Before you rule out an investment prospect, prepare a cash-flow sheet to determine how the unit or apartment is likely to perform. In built-up, urban areas, high strata fees can often be offset by high rents, which puts the owner in a better cash-flow position.
If you discount all units or apartments simply because you are wary of high strata fees, you could miss out on an excellent investment opportunity.
Myth 3: Investors should buy close to where they live
Proximity to your investment property can be convenient but it should not be a deciding factor for a discerning investor. When searching for an investment property, there are several investment fundamentals to take into account, including yield, vacancy rates, potential growth, the stage of the property cycle, and any significant infrastructure upgrades that might be proposed for the area. These factors combined should outweigh an investor's inclination to only invest close to home.

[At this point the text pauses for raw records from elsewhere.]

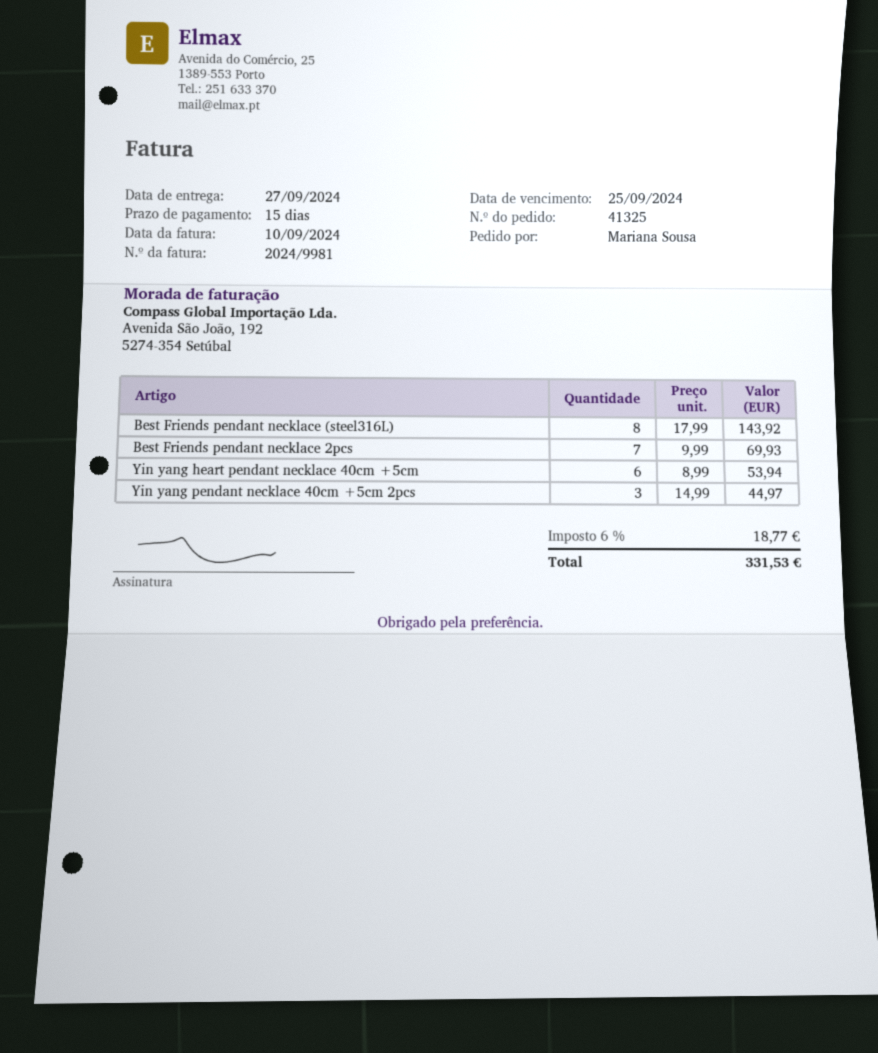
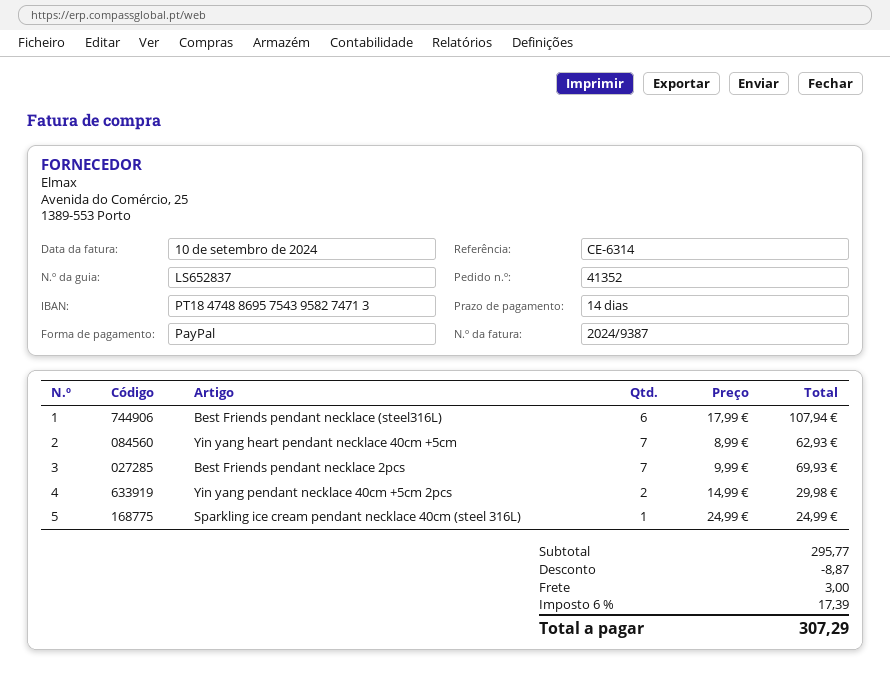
order number: 41325 -> 41352
invoice number: 2024/9981 -> 2024/9387
payment terms: 15 days -> 14 days
Best Friends pendant necklace (steel316L): 8 x 17.99 = 143.92 -> 6 x 17.99 = 107.94
Yin yang heart pendant necklace 40cm +5cm: 6 x 8.99 = 53.94 -> 7 x 8.99 = 62.93
Yin yang pendant necklace 40cm +5cm 2pcs: 3 x 14.99 = 44.97 -> 2 x 14.99 = 29.98
Sparkling ice cream pendant necklace 40cm (steel 316L): none -> 1 x 24.99 = 24.99
discount: none -> 8.87
shipping: none -> 3.00
tax: 6% = 18.77 -> 6% = 17.39
total: 331.53 -> 307.29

As evidenced by the high rates of foreign investment in the Australian property market in recent years, it is certainly not necessary for investors to buy close to where they live. If you find an appealing investment property in another city or state, simply source a reliable local agent to manage the investment.
Myth 4: Buying is forever
Many homebuyers are under the impression that once they buy they must hang on to the property for a lifetime. With this in mind, they look exclusively for properties that will meet the changing needs of their growing families and evolving careers over the long term.
But of course there is no reason why you can't sell your property down the track, when your circumstances change. There is no golden rule stipulating that the buyer - homebuyer or investor - can never sell.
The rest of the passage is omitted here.